▸ **What to work on**: With the pictures excluded, output only the lines from the one containing "version jeu d'échec" through the last line of the entries, unchanged.
☆ ☆ ☆
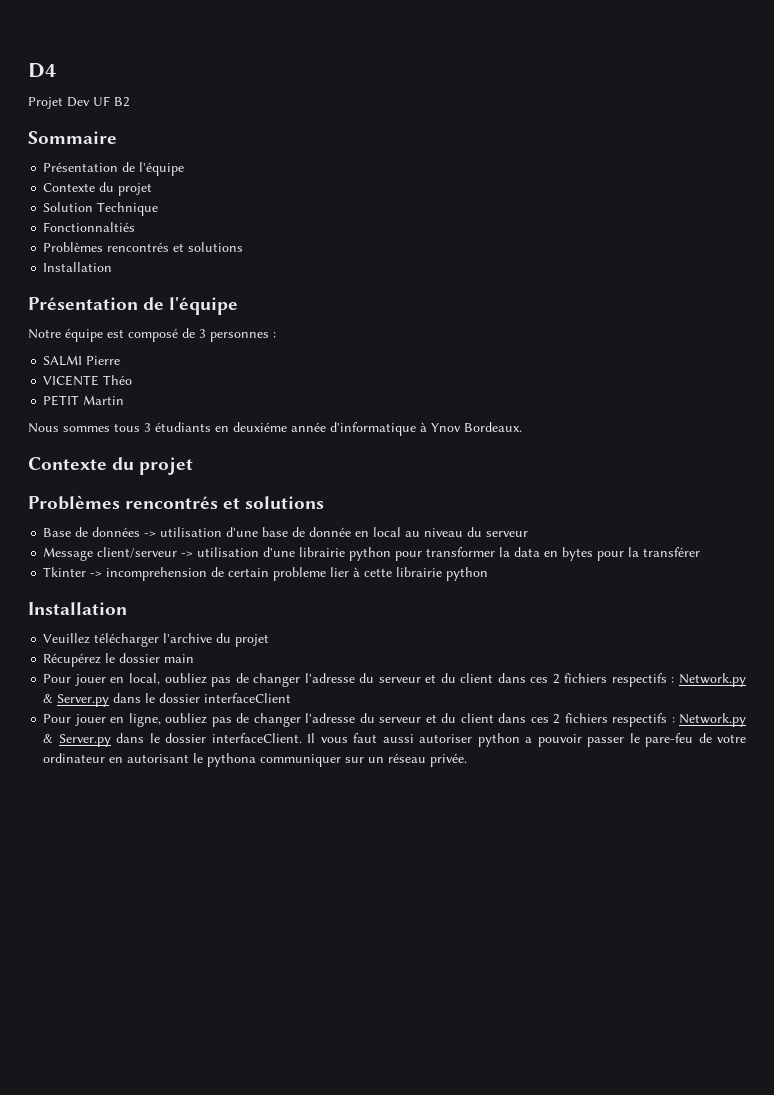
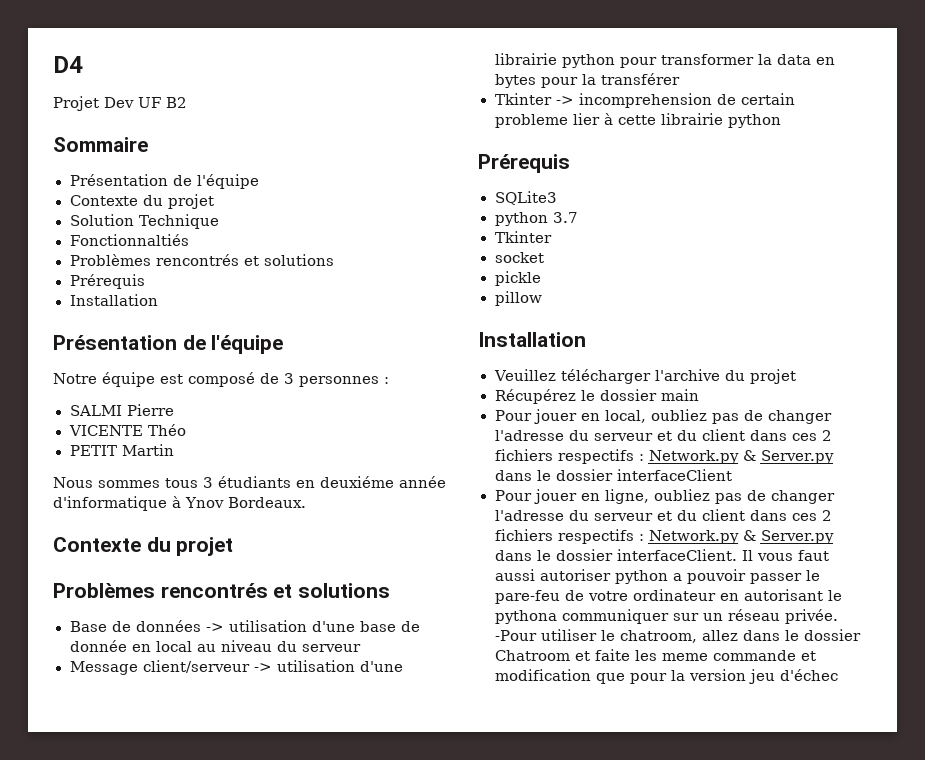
  Fonctionnaltiés
  Problèmes rencontrés et solutions
+ Prérequis
  Tkinter -> incomprehension de certain probleme lier à cette librairie python
+ Prérequis
+ SQLite3
+ python 3.7
+ Tkinter
+ socket
+ pickle
+ pillow
+ -Pour utiliser le chatroom, allez dans le dossier Chatroom et faite les meme commande et modification que pour la version jeu d'échec

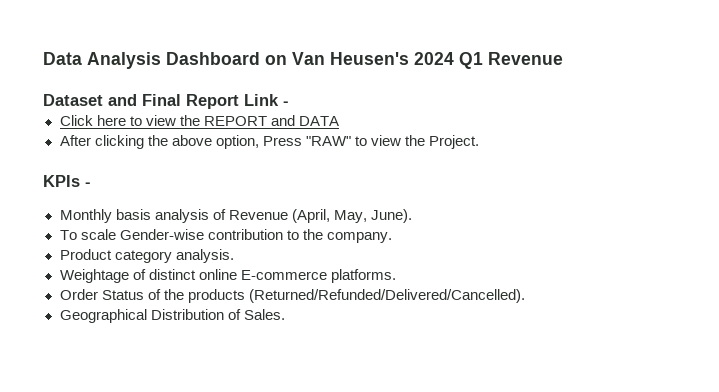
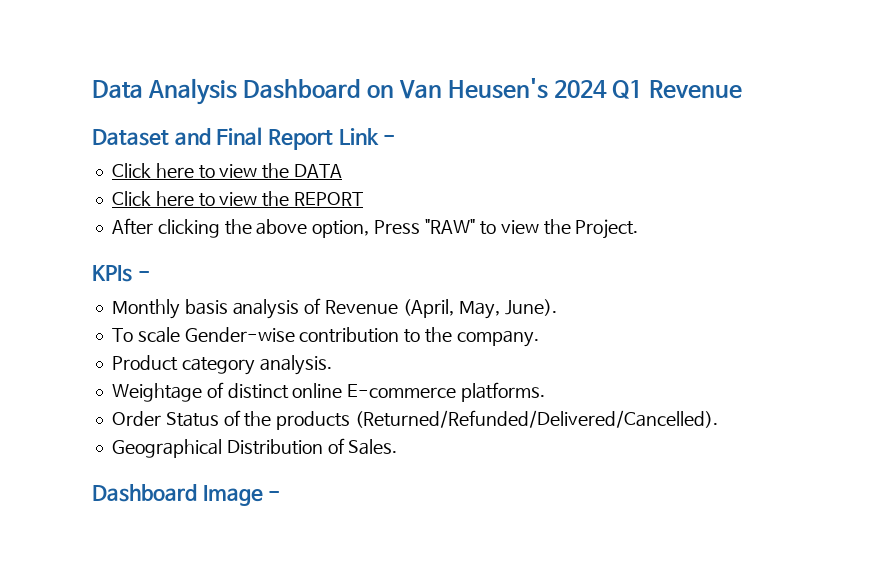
+ Click here to view the DATA
- Click here to view the REPORT and DATA
+ Click here to view the REPORT
+ Dashboard Image -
☆ ☆ ☆
▸ **Task solution**:
+ -Pour utiliser le chatroom, allez dans le dossier Chatroom et faite les meme commande et modification que pour la version jeu d'échec

+ Click here to view the DATA
- Click here to view the REPORT and DATA
+ Click here to view the REPORT
+ Dashboard Image -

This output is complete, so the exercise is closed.